We find the same interpretation of OR as in logistic regression, except that here the odds is relative to the reference category.
It is therefore important to judiciously choose the reference category for interpretations.
That said, for two categories \(k \neq l\), the probability ratio
\[\frac{p_\beta^{(k)}(x)}{p_\beta^{(l)}(x)} = e^{x^T(\beta^{(k)} - \beta^{(l)})}\]
does not depend on the chosen reference category.
Similarly, the value of probabilities \(p_\beta^{(k)}(x)\) and their estimation do not depend on the chosen reference category either.
If the reference category is \(Y = j\), denoting the associated parameters \(\gamma^{(k)}\), \(k \neq j\), and \(\gamma^{(j)} = 0\),
we have the relation \(\gamma^{(k)} = \beta^{(k)} - \beta^{(j)}\).
For each individual \(i\), \(Y_i|X_i = x\) follows a multinomial distribution \(\mathrm{Mult}(1,(p_\beta^{(0)}(x), \ldots, p_\beta^{(K-1)}(x)))\).

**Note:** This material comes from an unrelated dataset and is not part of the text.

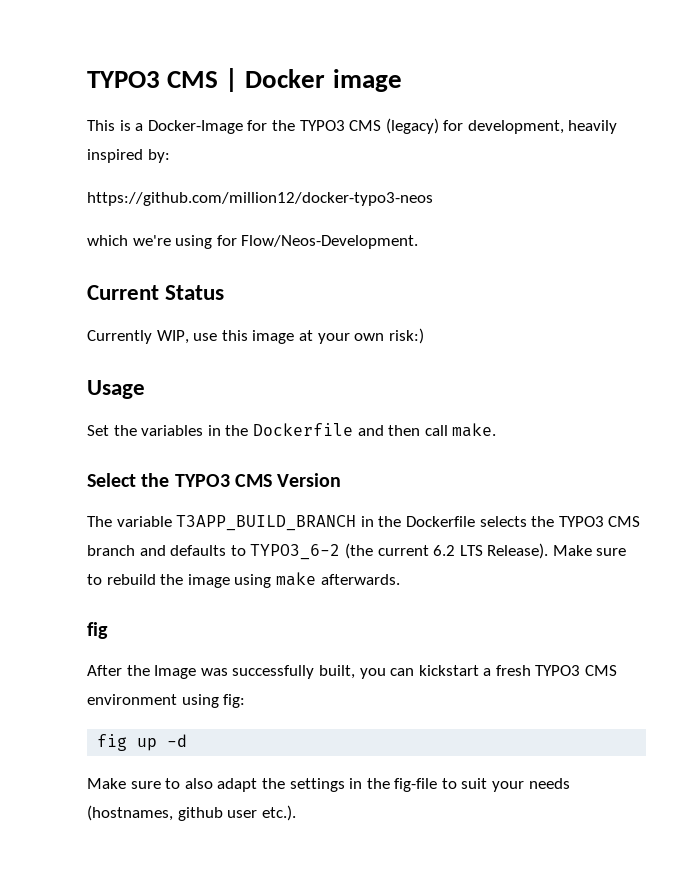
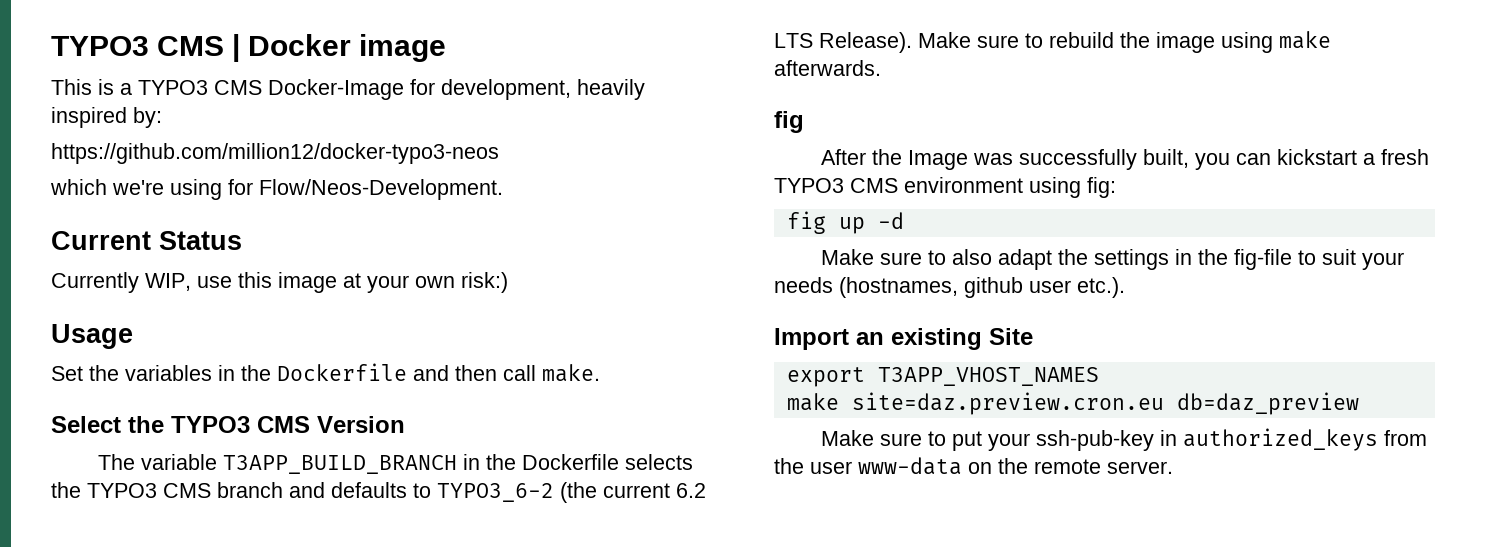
[147,118,439,134] Docker-Image for the TYPO3 CMS (legacy) -> [138,79,404,100] TYPO3 CMS Docker-Image
(296, 813) none -> [774,328,1033,350] [786,367,1099,387] [786,392,1359,415] [820,428,1427,451] [774,457,1173,475] // Import an existing Site // export T3APP_VHOST_NAMES // make site=daz.preview.cron.eu db=daz_preview // Make sure to put your ssh-pub-key in authorized_keys from the user www-data on the remote server.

The likelihood of a sample \((Y_1|X_1 = x_1), \ldots, (Y_n|X_n = x_n)\) is written:
\[\prod_{i=1}^n \prod_{k=0}^{K-1} \left(p_\beta^{(k)}(x_i)\right)^{\mathbf{1}\{Y_i = k\}}\]
Therefore the log-likelihood
\[L = \sum_{i=1}^n \sum_{k=0}^{K-1} \mathbf{1}_{Y_i = k} \ln\left(p_\beta^{(k)}(x_i)\right)\]
In the case of the nominal logistic model, we deduce (cf board)
\[L = \sum_{i=1}^n \left[\sum_{k=1}^{K-1} x_i^T \beta^{(k)} \mathbf{1}_{y_i = k} - \ln\left(1 + \sum_{k=1}^{K-1} e^{x_i^T \beta^{(k)}}\right)\right]\]
By setting the gradient of \(L\) to zero, we obtain that \(\hat{\beta} = (\hat{\beta}^{(1)}, \ldots, \hat{\beta}^{(K-1)})\) must verify, for all \(k \in \{1, \ldots, K-1\}\):
\[\sum_{i=1}^n x_i \mathbf{1}_{y_i = k} = \sum_{i=1}^n x_i p_{\hat{\beta}}^{(k)}(x_i)\]
\(K-1\) equations, each with \(p\) parameters, i.e. \((K-1) \times p\) equations.
We solve it numerically to find \(\hat{\beta}\) of size \((K-1) \times p\).
As in logistic regression:
We can show that \(L\) is strictly concave as soon as \(\text{rank}(X) = p\).
This ensures the uniqueness of the MLE (if it exists).
Existence is ensured if no category is separated from the others by a hyperplane.
Under regularity assumptions similar to the case of logistic regression, we have
\[J_n(\beta)^{1/2}(\hat{\beta} - \beta) \xrightarrow{L} N(0, I_{(K-1) \times p})\]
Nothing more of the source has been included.